Я стала целовать его уже более целеустремленно, сильно, яростно. Добиваясь неистового отклика, вынуждая стонать, рычать, стягивать одежду, крепко сжимая в объятьях. Чтобы все грустные мысли вылетели из головы, чтобы между нами остались только бешеная страсть и головокружительный экстаз.
Мы лежали на диване, спаянные в одно целое и тяжело дышали.

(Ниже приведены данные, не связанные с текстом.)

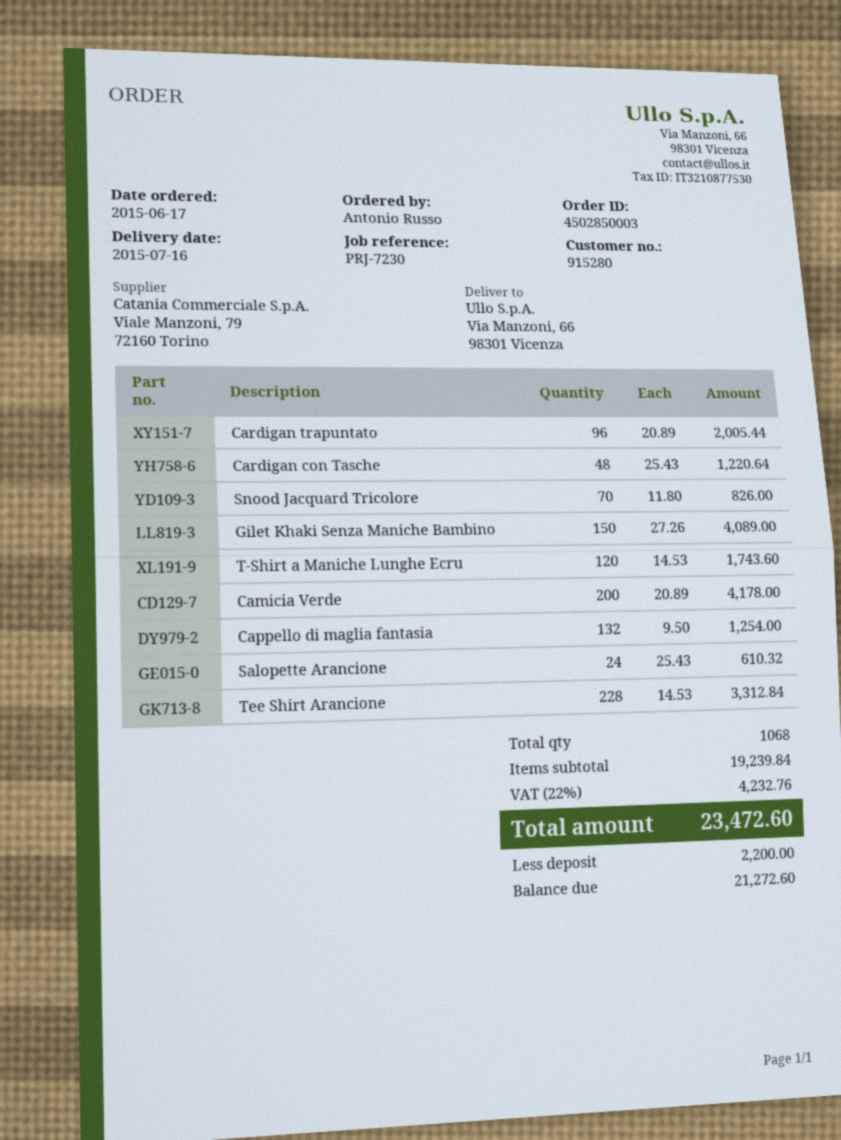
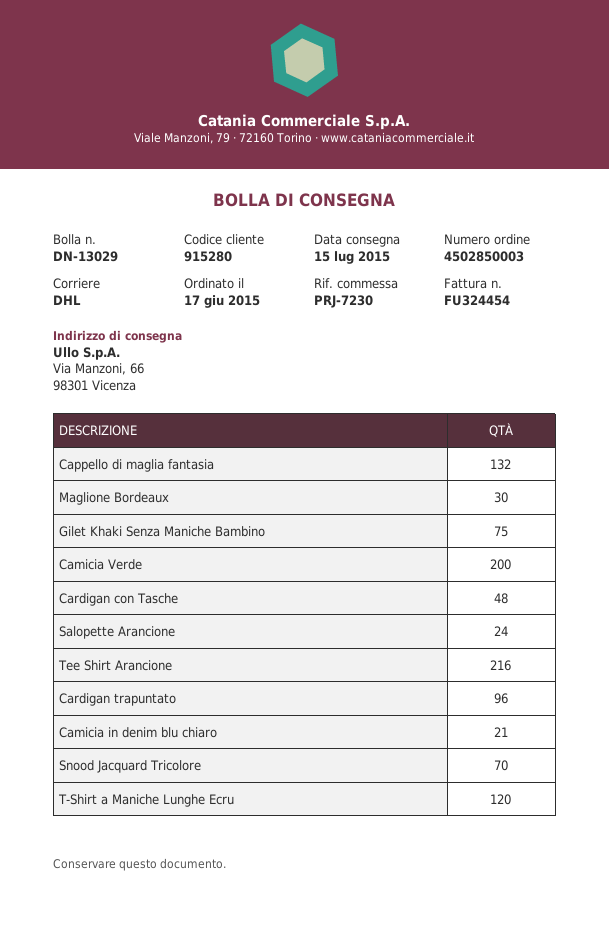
delivery date: 2015-07-16 -> 2015-07-15
Gilet Khaki Senza Maniche Bambino: 150 -> 75
Tee Shirt Arancione: 228 -> 216
Maglione Bordeaux: none -> 30
Camicia in denim blu chiaro: none -> 21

— Вот видишь, Наташ, мы связаны, — произнес Джон тихим голосом, — ты чувствуешь меня, я чувствую тебя. Ты была счастлива с родителями, я чувствовал это, и не хотел тревожить. Но когда без тебя стало совсем невмоготу, я позвал, и ты через день прилетела.
Я вспомнила свой сон. Его грустное «Где ты?»
— Нужно было позвать раньше, — пробормотала я, целуя Джона в подбородок, — я после всех этих событий, подъема наверх, двухдневных допросов, навалившихся новостей ничего не соображала. Пришла в себя только у родителей и то, не совсем.
— А меня держали в допросной почти неделю, — я удивленно уставилась ему в лицо, — на меня показали все, как на главного, — Джон хмыкнул, — пока объяснял, кто я, откуда взялся, еще и с иностранным именем…
Я опять начала его целовать, не способная вникать ни во что серьезное.
— А где находится твой коттедж? — с улыбкой промурлыкала я, — страшно хочу научиться ловить рыбу и солить огурцы. Да и комары, наверное, нас заждались.
— Коттедж рядом с Казанью, в поселке Васильево, — ответил задумчиво Джон, — и мы обязательно туда съездим. Но… — он немного помолчал, — мне предложили должность преподавателя в МГИМО, — Джон рассеянно играл моим локоном, накручивал на палец, проводил по губам, щеке, скулам.
— Это же замечательно! — Воскликнула я радостно, — такая интересная работа.
— Не знаю, я еще не дал ответа, — он пристально посмотрел мне в глаза, — после всех этих событий… Я хочу спокойной тихой жизни. Жить с любимой женщиной в своем доме, растить детей, ловить рыбу… Ни о чем глобальном не думать.
Я поднялась на локтях и заглянула ему в глаза.
— Ты все сможешь. И все успеешь. И ловить рыбу, и вырастить детей, и выучить не одну сотню студентов. Я в тебя верю, — и прижалась губами к губам, — впереди длинная прекрасная жизнь.